# [Work task]
All lines from the one containing "font-size: 30px;" through the end of the data below must be reproduced exactly, and no others.

BEGIN Data excerpts

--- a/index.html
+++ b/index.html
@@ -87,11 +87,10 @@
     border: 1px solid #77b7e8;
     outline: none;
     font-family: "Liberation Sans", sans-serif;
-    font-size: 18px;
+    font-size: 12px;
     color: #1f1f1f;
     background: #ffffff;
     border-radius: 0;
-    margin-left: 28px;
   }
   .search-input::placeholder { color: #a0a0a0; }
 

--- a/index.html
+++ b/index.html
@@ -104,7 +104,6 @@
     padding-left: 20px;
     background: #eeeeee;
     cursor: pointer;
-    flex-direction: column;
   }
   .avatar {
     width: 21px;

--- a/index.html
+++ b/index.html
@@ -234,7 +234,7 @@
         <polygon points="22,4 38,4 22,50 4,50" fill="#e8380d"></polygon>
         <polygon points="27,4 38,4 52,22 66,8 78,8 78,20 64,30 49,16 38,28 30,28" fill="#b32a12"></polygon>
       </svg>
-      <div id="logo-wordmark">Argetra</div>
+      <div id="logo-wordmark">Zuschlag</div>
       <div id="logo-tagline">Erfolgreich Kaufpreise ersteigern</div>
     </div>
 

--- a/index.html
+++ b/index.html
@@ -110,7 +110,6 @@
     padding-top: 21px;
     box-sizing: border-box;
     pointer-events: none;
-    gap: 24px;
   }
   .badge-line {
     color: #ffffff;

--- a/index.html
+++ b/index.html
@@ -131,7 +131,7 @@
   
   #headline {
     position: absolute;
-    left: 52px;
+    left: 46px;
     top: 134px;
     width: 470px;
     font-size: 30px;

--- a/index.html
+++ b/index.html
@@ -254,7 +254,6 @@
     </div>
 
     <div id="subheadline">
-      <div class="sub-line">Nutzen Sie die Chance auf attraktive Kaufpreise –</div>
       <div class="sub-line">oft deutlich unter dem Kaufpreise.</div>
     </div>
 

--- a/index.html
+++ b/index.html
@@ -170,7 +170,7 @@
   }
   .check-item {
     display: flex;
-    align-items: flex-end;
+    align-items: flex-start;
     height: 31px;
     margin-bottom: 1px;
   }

END Data excerpts

# [Written response]
     font-size: 30px;

--- a/index.html
+++ b/index.html
@@ -254,7 +254,6 @@
     </div>
 
     <div id="subheadline">
-      <div class="sub-line">Nutzen Sie die Chance auf attraktive Kaufpreise –</div>
       <div class="sub-line">oft deutlich unter dem Kaufpreise.</div>
     </div>
 

--- a/index.html
+++ b/index.html
@@ -170,7 +170,7 @@
   }
   .check-item {
     display: flex;
-    align-items: flex-end;
+    align-items: flex-start;
     height: 31px;
     margin-bottom: 1px;
   }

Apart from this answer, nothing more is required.